The studies that say right-wingers or conservatives are dumber than left-wingers or liberals all stem from original study conducted in the 1940s by the Marxist sociologist and philosopher, Theodore Adorno. This was probably the most influential - and most shoddy - piece of social science of the twentieth century. Ultimately published as the book entitled
The Authoritarian Personality, the study purported to "prove" that holding conservative or right-wing views was a mental defect. Using the notorious "F-Scale test (the F stood for Fascist), Adorno and his colleagues purported to have come up with an objective test to determine how protofascist - or just plain fascist - a person was.
The problem was that the test - as well as the long interviews the researchers conducted - worked from the assumption that traditionalism and devotion to a strong family were both symptoms and causes of fascism (Adorno and his Frankfurt School colleagues were convinced that Nazism was spawned by the traditional German family). If this wasn't bad enough, a test designed to find totalitarian tendencies treated Communists - including outright Stalinist - and conventional American liberals as almost indistinguishable. In fact, Adorno thought that anyone who saw similarities between Nazism and communism was suffering from delusions. A methodological mess, The Authoritarian Personality used next to no statistical data and relayed on tendentious interview techniques, loaded phrases, and ideological question begging.
While the Authoritarian Personality had its diligent critics, it electrified the liberal academic nervous system. Richard Hofstadter, one of the most influential liberal historians of the twentieth century, drank deep and long from Adorno's elixir, arguing that all political arguments could be boiled down to cheap psychological motivations. Charles Beard was a pioneer of this approach as well, arguing that the Founding Fathers were motivated by little more than their class consciousness as rich landowners. In 1958, Hebert McClosky, a trailblazer in the field of "political behavior," published his famous "Conservatism and Personality" study in the American Political Science Review. His extensive "research," complete with the "latest methods," found that the conservative "fears change, dreads disorder, and is intolerant of nonconformity," and he tends to "derogate reason and intellectuality and ... eschew theory." These "personality types" were drawn from the raks of the "uninformed, the poorly educated, and .... the less intelligent," but also that they were "inflexible and unyielding" and "intolerant." To boot, the conservative "derogates reason."

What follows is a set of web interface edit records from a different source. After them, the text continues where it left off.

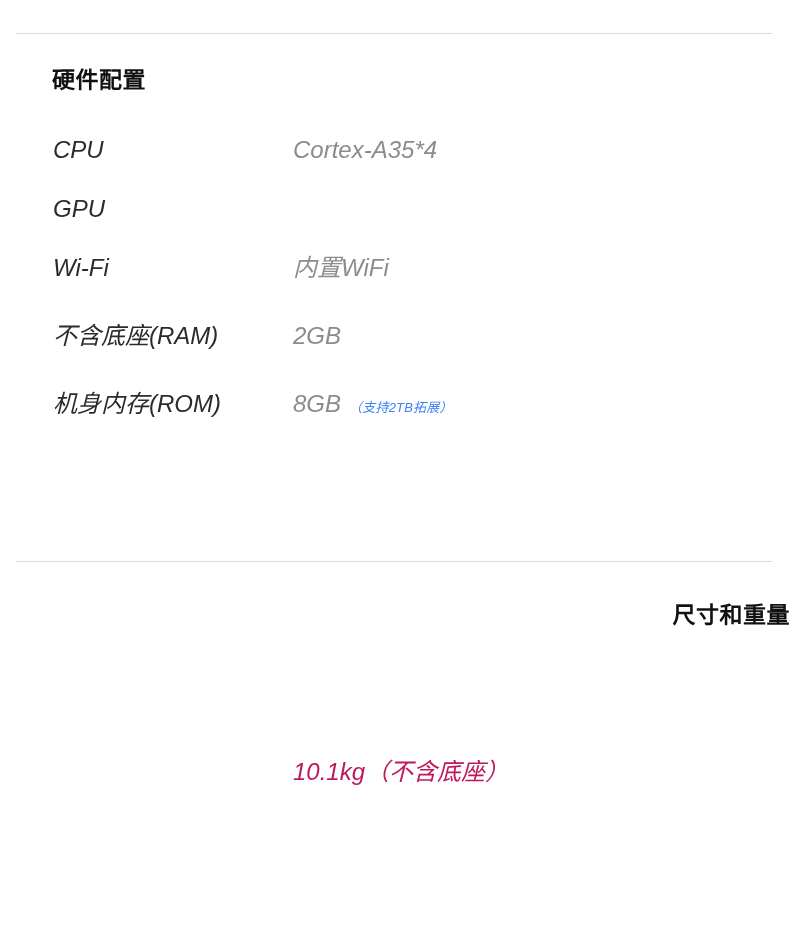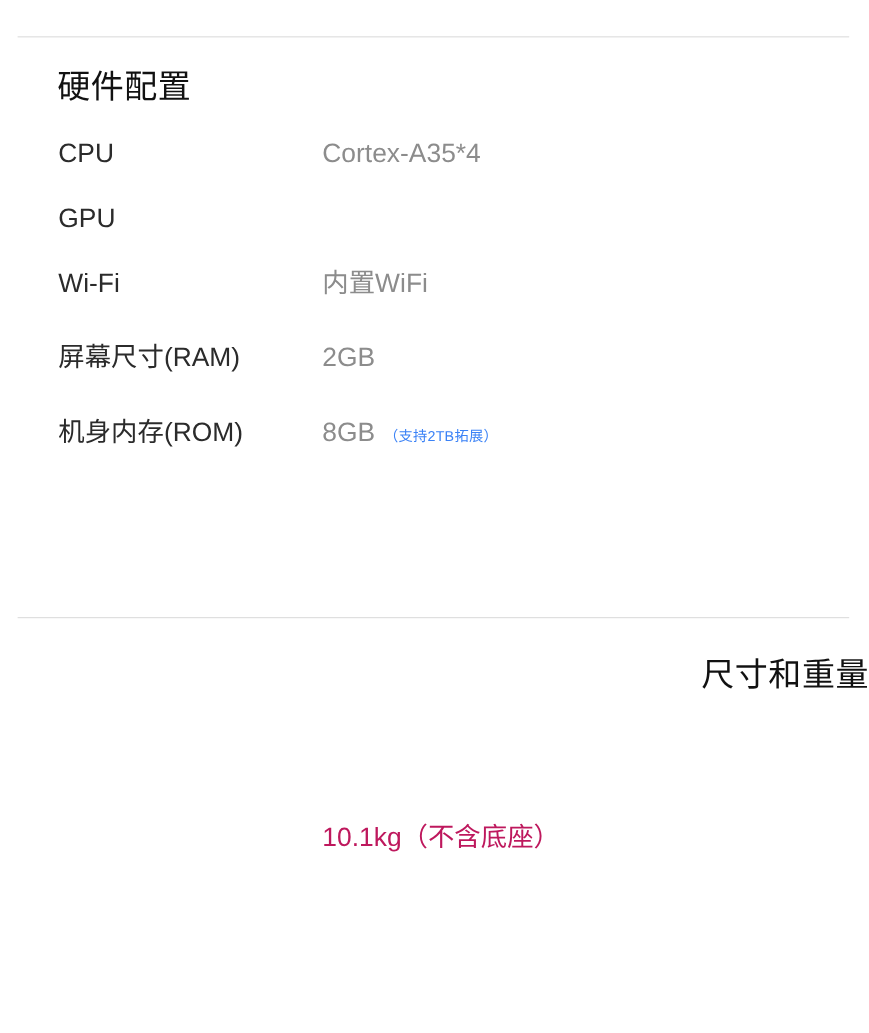--- a/index.html
+++ b/index.html
@@ -39,29 +39,30 @@
   .section {
     position: absolute;
     left: 0;
     width: 790px;
   }
   .section-hardware  { top: 60px; }
   .section-dimension { top: 595px; text-align: right; }
 
   .section-title {
     margin: 0 0 0 52px;
-    font-size: 30px;
+    font-size: 23px;
     line-height: 40px;
-    font-weight: 400;
+    font-weight: 700;
     color: #111111;
     letter-spacing: 0.5px;
   }
 
   .spec-table {
-    margin-top: 26px;
+    margin-top: 36px;
+    font-style: italic;
   }
 
   .spec-row {
     display: flex;
     align-items: baseline;
     min-height: 28px;
   }
 
   .spec-label {
     width: 293px;
@@ -127,21 +128,21 @@
       <div class="gap-sm"></div>
 
       <div class="spec-row">
         <div class="spec-label">Wi-Fi</div>
         <div class="spec-value">内置WiFi</div>
       </div>
 
       <div class="gap-md"></div>
 
       <div class="spec-row">
-        <div class="spec-label">屏幕尺寸(RAM)</div>
+        <div class="spec-label">不含底座(RAM)</div>
         <div class="spec-value">2GB</div>
       </div>
 
       <div class="gap-md"></div>
 
       <div class="spec-row">
         <div class="spec-label">机身内存(ROM)</div>
         <div class="spec-value"><span>8GB</span><span class="spec-note">（支持2TB拓展）</span></div>
       </div>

How can you reason with a people we are hardwired to "derogate reason."
Throughout the 1960s, this arrogant bigotry masked as science leached into the popular political culture, finding expression in editorials, books, and even films (the General Jack D. Ripper character in the movie Dr. Stranglelove and his phobia about Communists sapping out precious bodily fluids was a perfect satirical stand-in for the work of Adorno, McClosky, et al.). In 1964 , over a thousand mental-health professionals thought nothing of signing a statement that Senator Barry Goldwater was not "psychologically fit" to be president of the United States - without having met him. Why? Because he was a conservative. The organizer of the petition took out an ad in the New York Times announcing this very scientific finding. Goldwater sued - and won.
Today textbooks from grade school to grad school are chockablock with subtle variations of this clinical bias, working from the assumption that conservatism is something to be educated out of students. In 2003, researches at UC Berkley's Institute of Personality and Social Research published "Political Conservatism as Motivated Social Cognition" in the Psychological Bulletin - one of the most prestigious journals of academic psychology. The study did no original research. Rather, it performed a meta-analysis of previous studies, some eighty-eight in all, and found - shockingly! - that conservatism is, as much now as ever as, a kind of mental defect. The methodology was the academic equivalent of shouting into an echo chamber and discovering that there are indeed echoes inside.
The press release issued by Berkeley explained that:
Disparate conservatives share a resistance to change and acceptance of inequality. Hitler, Mussolini, and former President Ronald Reagan were individuals, but all were right-wing conservatives because they preached a return to an idealized past and condoned inequality in some form. Talk show host Rush Limbaugh can be described the same way, the authors commented in a published reply to the article.
Ahah. So Hitler and Mussoline - who both sought to socialize their economies, ban guns, ban dissent, ban freedom of every kind - were just like Reagan and Rush Limbaugh, who hold diametrically opposite positions in virtually every regard. Hitler was obsessive about economic and social equality - for all Germans. Mussolini never for a moment relinquished his adamantine faith - forged as a leader of the Italian Socialist Party - that he was a revolutionary. What's more, both men were devoutly atheistic enemies of Christianity, and yet the literature going back to Adorno and McClosky tells us that religious dogmatism is the soul of conservatism.
The actual paper is no better. What about the authoritarian personalities like say, Castro and Stalin? Easy! They too were conservatives. The authors write:
There are also cases of left-wing ideologues who, once they are in power, steadfastly resist change, and allegedly in the name of egalitarianism, such as Stalin or Khrushchev or Castro. It is reasonable to suggest that some of these historical figure may be considered politically conservative.